Before using any of the following script you should configure a new classifier model identified model
for instance using the Felix System Console at http://localhost:8080/system/console matching training set. The HTTP API for that classifier model will be published at:
http://localhost:8080/topic/model
NewsML is standard XML file format used by major news agencies. The topic of news articles can be categorized using a controlled vocabulary.
Such vocabulary can be loaded in the entityhub by copy the IPTC [zip archive][1] in the stanbol/datafiles
folder of a running server and deploy the [referenced site definition jar][2] (for instance using the Felix Console).

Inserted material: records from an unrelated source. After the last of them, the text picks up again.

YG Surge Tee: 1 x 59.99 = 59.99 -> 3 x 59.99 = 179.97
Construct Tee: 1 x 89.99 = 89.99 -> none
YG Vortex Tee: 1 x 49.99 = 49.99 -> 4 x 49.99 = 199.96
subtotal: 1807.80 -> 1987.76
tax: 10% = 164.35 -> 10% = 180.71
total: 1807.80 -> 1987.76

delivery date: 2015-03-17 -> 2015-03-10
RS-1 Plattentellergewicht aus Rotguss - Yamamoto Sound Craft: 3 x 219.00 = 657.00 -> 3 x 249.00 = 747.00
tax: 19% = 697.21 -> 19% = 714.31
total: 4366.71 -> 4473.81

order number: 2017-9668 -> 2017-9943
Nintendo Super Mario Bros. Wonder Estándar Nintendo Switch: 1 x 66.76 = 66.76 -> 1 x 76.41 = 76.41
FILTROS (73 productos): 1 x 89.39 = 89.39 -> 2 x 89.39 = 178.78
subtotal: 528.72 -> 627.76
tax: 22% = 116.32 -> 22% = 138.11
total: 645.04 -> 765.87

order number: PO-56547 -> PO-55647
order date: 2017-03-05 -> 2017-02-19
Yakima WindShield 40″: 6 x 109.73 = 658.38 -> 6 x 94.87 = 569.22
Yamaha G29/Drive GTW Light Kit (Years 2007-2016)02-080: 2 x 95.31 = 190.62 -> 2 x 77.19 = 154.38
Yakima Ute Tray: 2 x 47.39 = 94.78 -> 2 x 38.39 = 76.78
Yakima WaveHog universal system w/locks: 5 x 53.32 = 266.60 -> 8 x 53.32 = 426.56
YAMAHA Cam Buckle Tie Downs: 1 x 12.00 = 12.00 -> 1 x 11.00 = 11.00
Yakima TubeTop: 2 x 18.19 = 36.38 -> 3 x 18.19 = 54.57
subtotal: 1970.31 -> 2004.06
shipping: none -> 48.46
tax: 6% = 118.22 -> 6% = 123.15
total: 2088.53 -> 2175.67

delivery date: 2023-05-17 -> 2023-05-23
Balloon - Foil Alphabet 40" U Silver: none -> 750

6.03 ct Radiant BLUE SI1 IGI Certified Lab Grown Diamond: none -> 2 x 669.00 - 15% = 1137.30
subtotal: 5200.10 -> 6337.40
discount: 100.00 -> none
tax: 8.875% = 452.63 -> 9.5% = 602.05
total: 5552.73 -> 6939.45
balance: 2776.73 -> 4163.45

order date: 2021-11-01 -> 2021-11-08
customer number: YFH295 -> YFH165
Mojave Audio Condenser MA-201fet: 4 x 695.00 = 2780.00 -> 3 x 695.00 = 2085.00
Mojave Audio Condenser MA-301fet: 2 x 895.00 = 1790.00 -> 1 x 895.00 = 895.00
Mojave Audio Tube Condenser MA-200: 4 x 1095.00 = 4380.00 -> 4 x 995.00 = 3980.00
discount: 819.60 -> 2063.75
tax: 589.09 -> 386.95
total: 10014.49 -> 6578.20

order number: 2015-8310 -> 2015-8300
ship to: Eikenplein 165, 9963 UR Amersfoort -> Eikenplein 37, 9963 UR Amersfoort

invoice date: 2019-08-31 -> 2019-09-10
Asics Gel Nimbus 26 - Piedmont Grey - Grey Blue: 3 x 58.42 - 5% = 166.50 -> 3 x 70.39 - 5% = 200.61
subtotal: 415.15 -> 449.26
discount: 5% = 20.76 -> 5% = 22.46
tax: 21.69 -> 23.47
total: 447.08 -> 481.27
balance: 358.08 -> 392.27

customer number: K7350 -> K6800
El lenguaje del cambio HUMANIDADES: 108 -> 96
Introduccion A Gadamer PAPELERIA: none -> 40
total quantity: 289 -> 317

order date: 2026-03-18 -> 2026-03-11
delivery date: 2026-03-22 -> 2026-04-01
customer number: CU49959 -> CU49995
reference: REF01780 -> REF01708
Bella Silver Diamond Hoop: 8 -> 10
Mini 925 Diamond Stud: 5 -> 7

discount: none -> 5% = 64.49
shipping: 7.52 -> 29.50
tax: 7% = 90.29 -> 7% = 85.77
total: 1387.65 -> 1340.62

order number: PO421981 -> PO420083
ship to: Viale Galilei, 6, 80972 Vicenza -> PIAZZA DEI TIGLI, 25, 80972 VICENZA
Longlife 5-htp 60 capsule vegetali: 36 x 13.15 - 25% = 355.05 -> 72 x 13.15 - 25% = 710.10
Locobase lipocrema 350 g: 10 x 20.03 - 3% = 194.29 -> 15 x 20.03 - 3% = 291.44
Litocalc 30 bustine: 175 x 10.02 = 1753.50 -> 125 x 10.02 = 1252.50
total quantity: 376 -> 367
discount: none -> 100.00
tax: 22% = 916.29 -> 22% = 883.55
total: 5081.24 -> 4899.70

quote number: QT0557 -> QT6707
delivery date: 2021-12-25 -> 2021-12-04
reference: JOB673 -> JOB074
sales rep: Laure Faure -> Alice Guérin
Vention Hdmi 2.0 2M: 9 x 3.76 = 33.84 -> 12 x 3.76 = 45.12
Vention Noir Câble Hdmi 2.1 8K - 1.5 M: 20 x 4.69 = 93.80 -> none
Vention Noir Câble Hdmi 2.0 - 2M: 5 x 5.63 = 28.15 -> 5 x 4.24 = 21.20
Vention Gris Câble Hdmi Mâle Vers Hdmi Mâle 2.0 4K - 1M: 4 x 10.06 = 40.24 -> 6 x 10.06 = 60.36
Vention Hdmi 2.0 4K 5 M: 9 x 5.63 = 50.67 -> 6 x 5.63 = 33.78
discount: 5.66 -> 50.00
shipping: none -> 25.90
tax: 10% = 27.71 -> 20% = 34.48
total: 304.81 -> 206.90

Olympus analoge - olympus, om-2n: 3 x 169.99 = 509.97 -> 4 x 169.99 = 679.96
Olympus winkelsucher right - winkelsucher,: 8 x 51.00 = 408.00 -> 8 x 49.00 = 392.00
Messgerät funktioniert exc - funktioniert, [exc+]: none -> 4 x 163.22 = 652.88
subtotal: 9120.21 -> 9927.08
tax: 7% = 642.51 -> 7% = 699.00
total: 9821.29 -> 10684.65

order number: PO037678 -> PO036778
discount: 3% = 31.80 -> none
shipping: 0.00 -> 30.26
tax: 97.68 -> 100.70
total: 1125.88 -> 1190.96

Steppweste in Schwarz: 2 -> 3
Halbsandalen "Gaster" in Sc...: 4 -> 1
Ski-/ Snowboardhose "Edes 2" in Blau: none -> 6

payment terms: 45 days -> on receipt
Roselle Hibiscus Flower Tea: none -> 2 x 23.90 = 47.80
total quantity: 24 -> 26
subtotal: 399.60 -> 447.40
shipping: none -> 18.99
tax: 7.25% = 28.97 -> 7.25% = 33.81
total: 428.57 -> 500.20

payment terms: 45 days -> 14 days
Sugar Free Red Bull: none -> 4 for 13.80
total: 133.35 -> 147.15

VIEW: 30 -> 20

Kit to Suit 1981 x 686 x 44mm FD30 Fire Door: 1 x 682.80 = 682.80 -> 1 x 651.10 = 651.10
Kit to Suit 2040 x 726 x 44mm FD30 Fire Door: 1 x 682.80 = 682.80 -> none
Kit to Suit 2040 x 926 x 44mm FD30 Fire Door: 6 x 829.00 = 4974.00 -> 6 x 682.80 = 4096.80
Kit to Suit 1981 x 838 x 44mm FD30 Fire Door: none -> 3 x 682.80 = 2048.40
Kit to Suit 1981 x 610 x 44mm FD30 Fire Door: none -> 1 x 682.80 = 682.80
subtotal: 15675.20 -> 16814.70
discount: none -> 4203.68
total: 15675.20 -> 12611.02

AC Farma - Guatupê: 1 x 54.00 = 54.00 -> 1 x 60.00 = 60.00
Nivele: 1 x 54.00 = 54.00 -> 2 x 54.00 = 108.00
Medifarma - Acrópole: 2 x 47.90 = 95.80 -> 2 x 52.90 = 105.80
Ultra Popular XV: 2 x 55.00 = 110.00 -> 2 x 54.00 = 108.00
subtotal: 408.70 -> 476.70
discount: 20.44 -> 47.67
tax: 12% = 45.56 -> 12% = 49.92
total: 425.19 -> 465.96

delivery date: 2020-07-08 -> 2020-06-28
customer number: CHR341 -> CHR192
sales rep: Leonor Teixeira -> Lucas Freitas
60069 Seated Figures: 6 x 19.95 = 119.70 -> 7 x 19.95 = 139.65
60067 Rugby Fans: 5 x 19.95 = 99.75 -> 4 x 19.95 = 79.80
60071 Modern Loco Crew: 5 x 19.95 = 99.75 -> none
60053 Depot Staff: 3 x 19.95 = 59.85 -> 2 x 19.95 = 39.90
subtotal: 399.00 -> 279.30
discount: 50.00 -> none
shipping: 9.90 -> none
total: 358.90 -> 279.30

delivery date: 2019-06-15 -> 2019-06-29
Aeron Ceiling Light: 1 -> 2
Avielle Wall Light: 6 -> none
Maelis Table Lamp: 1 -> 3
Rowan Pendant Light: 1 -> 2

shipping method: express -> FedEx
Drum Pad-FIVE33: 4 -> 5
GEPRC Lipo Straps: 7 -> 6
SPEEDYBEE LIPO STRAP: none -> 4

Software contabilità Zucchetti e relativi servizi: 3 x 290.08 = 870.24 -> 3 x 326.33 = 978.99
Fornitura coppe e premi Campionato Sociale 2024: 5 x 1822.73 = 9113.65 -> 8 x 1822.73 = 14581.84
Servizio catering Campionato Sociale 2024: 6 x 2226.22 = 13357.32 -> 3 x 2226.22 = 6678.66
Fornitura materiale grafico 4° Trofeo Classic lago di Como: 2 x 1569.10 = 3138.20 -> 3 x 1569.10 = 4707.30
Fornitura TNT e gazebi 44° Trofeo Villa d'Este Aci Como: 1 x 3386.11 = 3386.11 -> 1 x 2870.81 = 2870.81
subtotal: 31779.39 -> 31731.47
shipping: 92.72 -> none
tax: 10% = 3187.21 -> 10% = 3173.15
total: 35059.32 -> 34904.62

[1] http://dev.iks-project.eu/downloads/stanbol-indices/iptc.solrindex.zip [2] http://dev.iks-project.eu/downloads/stanbol-indices/org.apache.stanbol.data.site.iptc-1.0.0.jar
If you have an archive of NewsML files at hand you can train a topic classifier on by using the files to build the training set for the model (you need Python 2.7 and lxml to run the script).
First import the RDF definition of the IPTC taxonomy into the model:
TODO
Then import the data into the training set of the model:
python newsmlimporter.py /path/to/newml/topleve/folder 10000 \ http://localhost:8080/topic/model/trainingset
The second argument is the maximum number of news to import in the training set.
You can then train the model with curl:
curl -i -X POST http://localhost:8080/topic/model/trainer?incremental=false
The model can then be used as part of any enhancer engine chain to assign IPTC topics to text documents.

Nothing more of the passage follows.